▶ _Data to examine_
■ ■ ■
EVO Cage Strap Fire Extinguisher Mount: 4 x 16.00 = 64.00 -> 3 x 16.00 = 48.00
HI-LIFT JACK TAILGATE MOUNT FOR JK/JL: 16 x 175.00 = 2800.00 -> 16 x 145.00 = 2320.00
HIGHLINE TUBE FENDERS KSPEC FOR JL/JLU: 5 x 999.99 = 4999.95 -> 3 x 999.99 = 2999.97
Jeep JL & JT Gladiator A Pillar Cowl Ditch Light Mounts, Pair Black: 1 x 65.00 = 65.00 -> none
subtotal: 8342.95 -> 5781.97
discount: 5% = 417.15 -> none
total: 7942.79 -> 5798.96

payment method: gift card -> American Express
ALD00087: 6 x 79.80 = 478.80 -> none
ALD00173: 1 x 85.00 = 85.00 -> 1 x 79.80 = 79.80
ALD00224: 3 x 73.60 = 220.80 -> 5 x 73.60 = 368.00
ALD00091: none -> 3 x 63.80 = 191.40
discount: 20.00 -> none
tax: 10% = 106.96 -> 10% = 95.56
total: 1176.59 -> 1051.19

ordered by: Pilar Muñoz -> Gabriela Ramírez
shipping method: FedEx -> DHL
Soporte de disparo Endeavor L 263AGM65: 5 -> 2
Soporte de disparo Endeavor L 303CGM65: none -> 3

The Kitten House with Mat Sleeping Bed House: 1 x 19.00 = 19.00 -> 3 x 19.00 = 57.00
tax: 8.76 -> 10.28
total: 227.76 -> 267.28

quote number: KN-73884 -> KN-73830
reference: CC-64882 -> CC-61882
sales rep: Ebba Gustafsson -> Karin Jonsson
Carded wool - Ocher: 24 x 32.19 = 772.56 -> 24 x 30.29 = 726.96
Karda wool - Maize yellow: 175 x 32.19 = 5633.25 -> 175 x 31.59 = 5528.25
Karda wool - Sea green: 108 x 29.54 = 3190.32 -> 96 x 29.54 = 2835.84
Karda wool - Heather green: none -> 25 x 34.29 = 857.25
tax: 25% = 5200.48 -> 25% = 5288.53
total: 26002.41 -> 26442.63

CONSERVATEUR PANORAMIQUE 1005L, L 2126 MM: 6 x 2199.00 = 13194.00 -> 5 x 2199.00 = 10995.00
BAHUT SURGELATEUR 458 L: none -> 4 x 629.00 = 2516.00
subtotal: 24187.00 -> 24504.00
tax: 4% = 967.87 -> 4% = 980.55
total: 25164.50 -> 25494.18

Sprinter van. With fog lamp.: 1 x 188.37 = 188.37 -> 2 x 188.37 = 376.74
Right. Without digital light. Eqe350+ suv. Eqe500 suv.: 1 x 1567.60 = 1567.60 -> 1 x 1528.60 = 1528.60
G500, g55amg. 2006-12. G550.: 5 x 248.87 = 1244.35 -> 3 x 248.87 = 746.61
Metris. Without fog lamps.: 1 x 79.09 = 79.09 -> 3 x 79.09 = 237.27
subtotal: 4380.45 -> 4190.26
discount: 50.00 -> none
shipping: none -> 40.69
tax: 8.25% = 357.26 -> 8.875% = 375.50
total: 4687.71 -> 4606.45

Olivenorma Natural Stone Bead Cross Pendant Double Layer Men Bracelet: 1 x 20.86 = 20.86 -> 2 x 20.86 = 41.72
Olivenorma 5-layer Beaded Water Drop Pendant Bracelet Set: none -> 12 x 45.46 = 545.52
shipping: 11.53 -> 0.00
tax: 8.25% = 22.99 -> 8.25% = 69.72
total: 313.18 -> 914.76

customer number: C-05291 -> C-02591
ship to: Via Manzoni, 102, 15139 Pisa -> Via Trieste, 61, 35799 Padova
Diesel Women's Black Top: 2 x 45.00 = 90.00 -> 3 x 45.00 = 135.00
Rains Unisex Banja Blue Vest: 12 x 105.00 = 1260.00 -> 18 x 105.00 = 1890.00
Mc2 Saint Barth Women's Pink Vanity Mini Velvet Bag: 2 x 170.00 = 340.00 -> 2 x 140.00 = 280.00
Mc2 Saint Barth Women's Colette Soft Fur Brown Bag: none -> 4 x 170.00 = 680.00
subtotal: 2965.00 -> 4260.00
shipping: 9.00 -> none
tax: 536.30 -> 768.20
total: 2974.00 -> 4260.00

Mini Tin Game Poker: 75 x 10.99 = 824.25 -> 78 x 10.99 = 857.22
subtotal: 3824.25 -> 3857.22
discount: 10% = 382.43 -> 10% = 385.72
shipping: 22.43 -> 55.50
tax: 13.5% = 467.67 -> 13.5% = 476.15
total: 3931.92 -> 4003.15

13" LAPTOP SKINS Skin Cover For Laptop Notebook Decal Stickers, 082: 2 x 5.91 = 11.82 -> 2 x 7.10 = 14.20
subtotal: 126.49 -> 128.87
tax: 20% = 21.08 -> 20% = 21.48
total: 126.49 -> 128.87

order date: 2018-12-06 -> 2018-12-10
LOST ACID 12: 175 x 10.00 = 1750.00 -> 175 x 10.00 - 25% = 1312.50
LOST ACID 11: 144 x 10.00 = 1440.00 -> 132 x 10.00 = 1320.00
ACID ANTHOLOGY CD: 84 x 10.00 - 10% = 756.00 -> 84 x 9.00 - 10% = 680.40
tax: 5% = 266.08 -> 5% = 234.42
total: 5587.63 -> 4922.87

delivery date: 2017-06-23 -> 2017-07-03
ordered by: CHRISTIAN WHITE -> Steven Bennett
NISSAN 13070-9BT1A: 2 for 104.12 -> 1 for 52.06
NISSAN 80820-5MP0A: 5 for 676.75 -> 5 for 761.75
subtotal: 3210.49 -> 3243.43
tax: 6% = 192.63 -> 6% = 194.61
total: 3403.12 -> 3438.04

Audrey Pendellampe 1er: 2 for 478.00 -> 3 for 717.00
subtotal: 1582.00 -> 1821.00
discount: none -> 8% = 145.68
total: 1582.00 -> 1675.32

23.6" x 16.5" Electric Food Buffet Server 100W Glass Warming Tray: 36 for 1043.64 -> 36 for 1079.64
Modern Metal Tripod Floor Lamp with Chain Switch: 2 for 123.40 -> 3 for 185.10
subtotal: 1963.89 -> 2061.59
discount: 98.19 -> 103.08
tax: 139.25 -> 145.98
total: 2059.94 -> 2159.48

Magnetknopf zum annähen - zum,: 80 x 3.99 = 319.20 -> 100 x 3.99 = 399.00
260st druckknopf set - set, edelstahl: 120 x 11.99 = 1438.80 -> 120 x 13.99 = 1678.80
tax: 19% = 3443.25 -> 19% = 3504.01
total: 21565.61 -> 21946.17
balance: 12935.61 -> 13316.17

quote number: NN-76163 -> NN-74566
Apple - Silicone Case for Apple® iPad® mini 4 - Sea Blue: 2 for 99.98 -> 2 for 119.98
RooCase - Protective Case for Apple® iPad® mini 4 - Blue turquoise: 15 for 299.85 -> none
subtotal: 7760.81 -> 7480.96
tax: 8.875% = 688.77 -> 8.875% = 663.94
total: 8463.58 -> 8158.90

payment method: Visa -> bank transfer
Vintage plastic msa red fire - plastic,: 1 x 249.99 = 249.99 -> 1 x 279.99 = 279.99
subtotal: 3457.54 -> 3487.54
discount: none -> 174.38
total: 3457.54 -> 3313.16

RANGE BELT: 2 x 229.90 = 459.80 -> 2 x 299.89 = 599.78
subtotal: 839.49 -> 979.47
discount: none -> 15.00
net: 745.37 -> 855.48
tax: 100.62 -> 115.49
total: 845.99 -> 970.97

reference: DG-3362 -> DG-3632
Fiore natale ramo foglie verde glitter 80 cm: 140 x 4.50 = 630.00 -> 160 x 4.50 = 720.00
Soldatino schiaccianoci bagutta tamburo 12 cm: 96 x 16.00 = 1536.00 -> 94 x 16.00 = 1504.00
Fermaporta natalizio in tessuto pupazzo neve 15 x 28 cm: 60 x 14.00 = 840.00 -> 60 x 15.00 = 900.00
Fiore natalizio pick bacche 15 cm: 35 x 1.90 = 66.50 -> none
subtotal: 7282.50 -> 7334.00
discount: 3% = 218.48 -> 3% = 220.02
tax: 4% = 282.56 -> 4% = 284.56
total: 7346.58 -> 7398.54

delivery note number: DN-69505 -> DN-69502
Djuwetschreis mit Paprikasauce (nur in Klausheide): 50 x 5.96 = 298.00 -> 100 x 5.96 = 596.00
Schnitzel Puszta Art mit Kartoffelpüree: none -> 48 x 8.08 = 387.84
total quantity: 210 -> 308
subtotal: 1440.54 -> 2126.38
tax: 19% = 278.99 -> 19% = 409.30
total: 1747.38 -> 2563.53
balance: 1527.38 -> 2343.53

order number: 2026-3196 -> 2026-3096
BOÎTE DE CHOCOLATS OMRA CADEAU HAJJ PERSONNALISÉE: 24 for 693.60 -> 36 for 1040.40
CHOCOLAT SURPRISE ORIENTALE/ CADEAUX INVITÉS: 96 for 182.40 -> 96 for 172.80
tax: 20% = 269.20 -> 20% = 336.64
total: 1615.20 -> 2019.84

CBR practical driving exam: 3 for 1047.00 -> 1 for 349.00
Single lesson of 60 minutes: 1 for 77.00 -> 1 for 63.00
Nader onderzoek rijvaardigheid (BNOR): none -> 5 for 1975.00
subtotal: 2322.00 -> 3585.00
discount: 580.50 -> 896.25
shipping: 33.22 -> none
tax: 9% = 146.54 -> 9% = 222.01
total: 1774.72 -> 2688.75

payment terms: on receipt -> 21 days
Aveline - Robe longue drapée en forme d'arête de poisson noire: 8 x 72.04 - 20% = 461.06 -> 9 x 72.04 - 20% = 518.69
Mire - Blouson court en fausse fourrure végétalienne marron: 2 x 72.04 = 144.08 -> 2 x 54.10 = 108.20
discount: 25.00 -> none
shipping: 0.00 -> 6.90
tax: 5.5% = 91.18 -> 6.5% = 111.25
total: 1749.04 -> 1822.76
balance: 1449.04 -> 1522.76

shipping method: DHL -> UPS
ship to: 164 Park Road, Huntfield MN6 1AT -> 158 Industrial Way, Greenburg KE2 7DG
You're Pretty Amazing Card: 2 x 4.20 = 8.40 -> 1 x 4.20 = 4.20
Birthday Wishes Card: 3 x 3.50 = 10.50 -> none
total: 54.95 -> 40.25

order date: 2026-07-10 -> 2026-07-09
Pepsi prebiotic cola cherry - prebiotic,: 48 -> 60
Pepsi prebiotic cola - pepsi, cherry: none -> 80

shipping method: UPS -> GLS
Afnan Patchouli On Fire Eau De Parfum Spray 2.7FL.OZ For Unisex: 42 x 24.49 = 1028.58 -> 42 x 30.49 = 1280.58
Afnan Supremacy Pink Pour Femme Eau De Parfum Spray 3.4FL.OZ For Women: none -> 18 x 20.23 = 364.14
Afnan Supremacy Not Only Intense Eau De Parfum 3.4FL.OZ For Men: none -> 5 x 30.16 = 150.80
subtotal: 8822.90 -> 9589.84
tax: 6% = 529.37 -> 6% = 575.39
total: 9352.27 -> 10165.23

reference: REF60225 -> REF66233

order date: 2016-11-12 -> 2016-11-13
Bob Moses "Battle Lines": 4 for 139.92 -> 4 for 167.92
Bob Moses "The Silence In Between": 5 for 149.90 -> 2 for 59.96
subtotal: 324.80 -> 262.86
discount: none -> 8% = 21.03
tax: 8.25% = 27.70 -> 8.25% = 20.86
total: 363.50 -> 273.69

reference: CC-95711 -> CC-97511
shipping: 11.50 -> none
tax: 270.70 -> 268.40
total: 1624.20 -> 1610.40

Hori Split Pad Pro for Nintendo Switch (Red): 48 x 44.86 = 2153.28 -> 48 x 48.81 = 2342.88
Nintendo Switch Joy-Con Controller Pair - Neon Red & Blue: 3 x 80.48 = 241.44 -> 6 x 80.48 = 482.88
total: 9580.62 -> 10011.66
■ ■ ■
▶ _What to work on_
Repeat the lines from the first one in the records through the line containing "total: 25164.50 -> 25494.18", exactly as written, and nothing else.

▶ _Written reply_
EVO Cage Strap Fire Extinguisher Mount: 4 x 16.00 = 64.00 -> 3 x 16.00 = 48.00
HI-LIFT JACK TAILGATE MOUNT FOR JK/JL: 16 x 175.00 = 2800.00 -> 16 x 145.00 = 2320.00
HIGHLINE TUBE FENDERS KSPEC FOR JL/JLU: 5 x 999.99 = 4999.95 -> 3 x 999.99 = 2999.97
Jeep JL & JT Gladiator A Pillar Cowl Ditch Light Mounts, Pair Black: 1 x 65.00 = 65.00 -> none
subtotal: 8342.95 -> 5781.97
discount: 5% = 417.15 -> none
total: 7942.79 -> 5798.96

payment method: gift card -> American Express
ALD00087: 6 x 79.80 = 478.80 -> none
ALD00173: 1 x 85.00 = 85.00 -> 1 x 79.80 = 79.80
ALD00224: 3 x 73.60 = 220.80 -> 5 x 73.60 = 368.00
ALD00091: none -> 3 x 63.80 = 191.40
discount: 20.00 -> none
tax: 10% = 106.96 -> 10% = 95.56
total: 1176.59 -> 1051.19

ordered by: Pilar Muñoz -> Gabriela Ramírez
shipping method: FedEx -> DHL
Soporte de disparo Endeavor L 263AGM65: 5 -> 2
Soporte de disparo Endeavor L 303CGM65: none -> 3

The Kitten House with Mat Sleeping Bed House: 1 x 19.00 = 19.00 -> 3 x 19.00 = 57.00
tax: 8.76 -> 10.28
total: 227.76 -> 267.28

quote number: KN-73884 -> KN-73830
reference: CC-64882 -> CC-61882
sales rep: Ebba Gustafsson -> Karin Jonsson
Carded wool - Ocher: 24 x 32.19 = 772.56 -> 24 x 30.29 = 726.96
Karda wool - Maize yellow: 175 x 32.19 = 5633.25 -> 175 x 31.59 = 5528.25
Karda wool - Sea green: 108 x 29.54 = 3190.32 -> 96 x 29.54 = 2835.84
Karda wool - Heather green: none -> 25 x 34.29 = 857.25
tax: 25% = 5200.48 -> 25% = 5288.53
total: 26002.41 -> 26442.63

CONSERVATEUR PANORAMIQUE 1005L, L 2126 MM: 6 x 2199.00 = 13194.00 -> 5 x 2199.00 = 10995.00
BAHUT SURGELATEUR 458 L: none -> 4 x 629.00 = 2516.00
subtotal: 24187.00 -> 24504.00
tax: 4% = 967.87 -> 4% = 980.55
total: 25164.50 -> 25494.18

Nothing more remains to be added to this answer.